De tout cela, Lazare Landau témoignera dans deux de ses ouvrages : De l'aversion à l'estime, et La réconciliation judéo-chrétienne, ouvrages salués par les plus hautes instances et qui lui valurent d'être promu lauréat de l'Académie Française pour l'ensemble de ses travaux.
Il fut de tous les combats jusqu'au plus ultime de sa vie, achevant le livre de sa vie, comme va se fermer pour nous tous, le Sefer Beréshith sur une paracha setoumah. Comme pour nous dire que de toute son oeuvre et de tout ce qu'il a vécu et traversé, beaucoup nous restera encore voilé par delà son visage serein, son sourire énigmatique, sa parole tranchante, assurée et précise niais qui suggérait toujours un dépassement dont nous n'avons pas toujours été capables de déceler toute la mesure.
(...) Je crois que c'est dans ce dialogue aussi, que toute la vie de Lazare Landau fut résumée.
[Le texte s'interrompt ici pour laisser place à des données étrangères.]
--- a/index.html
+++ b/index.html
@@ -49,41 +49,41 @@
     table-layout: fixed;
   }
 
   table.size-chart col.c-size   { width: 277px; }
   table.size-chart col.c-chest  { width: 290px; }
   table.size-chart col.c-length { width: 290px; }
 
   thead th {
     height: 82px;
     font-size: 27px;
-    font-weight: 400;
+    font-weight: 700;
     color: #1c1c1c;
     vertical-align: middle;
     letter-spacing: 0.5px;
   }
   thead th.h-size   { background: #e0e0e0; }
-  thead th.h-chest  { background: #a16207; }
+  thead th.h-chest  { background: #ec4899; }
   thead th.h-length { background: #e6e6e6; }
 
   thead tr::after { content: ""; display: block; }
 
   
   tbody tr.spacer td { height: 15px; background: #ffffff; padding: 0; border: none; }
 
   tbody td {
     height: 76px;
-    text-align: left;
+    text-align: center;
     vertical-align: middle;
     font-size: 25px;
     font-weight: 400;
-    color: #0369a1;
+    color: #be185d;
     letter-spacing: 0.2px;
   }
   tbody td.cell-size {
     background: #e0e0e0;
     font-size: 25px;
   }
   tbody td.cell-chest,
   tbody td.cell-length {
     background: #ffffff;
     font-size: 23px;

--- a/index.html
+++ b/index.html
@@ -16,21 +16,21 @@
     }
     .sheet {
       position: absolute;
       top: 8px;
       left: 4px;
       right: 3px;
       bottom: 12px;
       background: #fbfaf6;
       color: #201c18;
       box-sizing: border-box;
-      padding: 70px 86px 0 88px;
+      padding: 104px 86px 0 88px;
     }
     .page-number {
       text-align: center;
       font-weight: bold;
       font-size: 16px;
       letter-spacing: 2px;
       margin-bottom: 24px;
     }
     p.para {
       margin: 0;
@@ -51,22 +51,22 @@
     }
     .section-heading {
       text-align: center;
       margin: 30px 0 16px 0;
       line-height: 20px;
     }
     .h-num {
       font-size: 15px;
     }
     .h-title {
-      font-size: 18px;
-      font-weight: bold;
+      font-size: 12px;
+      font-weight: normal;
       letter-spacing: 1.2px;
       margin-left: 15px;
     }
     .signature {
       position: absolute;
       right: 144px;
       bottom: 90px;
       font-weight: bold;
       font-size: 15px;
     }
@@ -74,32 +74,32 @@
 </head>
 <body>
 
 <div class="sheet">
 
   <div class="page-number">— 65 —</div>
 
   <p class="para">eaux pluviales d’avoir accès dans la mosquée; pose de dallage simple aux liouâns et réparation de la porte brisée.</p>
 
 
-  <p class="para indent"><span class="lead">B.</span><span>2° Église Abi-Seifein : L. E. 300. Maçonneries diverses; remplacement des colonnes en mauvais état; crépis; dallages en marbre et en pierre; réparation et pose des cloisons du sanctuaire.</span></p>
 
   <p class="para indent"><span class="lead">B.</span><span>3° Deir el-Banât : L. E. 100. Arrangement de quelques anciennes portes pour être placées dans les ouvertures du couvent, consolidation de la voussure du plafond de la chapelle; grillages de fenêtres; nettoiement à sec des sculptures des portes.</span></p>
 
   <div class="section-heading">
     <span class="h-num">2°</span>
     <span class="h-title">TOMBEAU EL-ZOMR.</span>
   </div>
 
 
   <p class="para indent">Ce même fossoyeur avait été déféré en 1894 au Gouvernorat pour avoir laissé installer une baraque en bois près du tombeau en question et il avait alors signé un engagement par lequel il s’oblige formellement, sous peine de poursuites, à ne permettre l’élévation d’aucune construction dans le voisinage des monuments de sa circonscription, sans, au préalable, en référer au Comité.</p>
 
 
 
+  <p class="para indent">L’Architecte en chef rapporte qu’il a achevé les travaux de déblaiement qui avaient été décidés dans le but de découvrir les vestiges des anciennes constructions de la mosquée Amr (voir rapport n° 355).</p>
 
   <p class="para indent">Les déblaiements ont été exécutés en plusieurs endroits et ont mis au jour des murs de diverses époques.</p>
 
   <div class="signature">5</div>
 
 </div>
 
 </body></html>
Tels les fils de Jacob et malgré les tourments de l'Exil, de la guerre et de la dure Reconstruction, il était toujours conscient d'avoir un "vieux père", l'Ancien des jours et un "tout jeune enfant".
Engagé envers un immense et mystérieux passé mais également clans une histoire au présent, sans avoir jamais renoncé à la tradition dont il était le veilleur, Lazare Landau se savait intensément concerné par l'existence du peuple juif en tant que communauté spirituelle. Rares furent ceux à Strasbourg comme en France qui furent comme lui aussi passionné par la survie du peuple juif au niveau le plus spirituel qui soit comme il le fut lui-même.
Autant de sentiments, de Ahavat Israël, d'ardente passion pour féconder ce mondeà travers le Limoud, le lernen, ses conférences, l'écriture et l'échange sans cesse avec l'autre univers invisible qui le pressait, tel que nous le connaissions, mêlant tout son coeur, toute son âme et tous ses moyens pour la gloire du Très-Haut.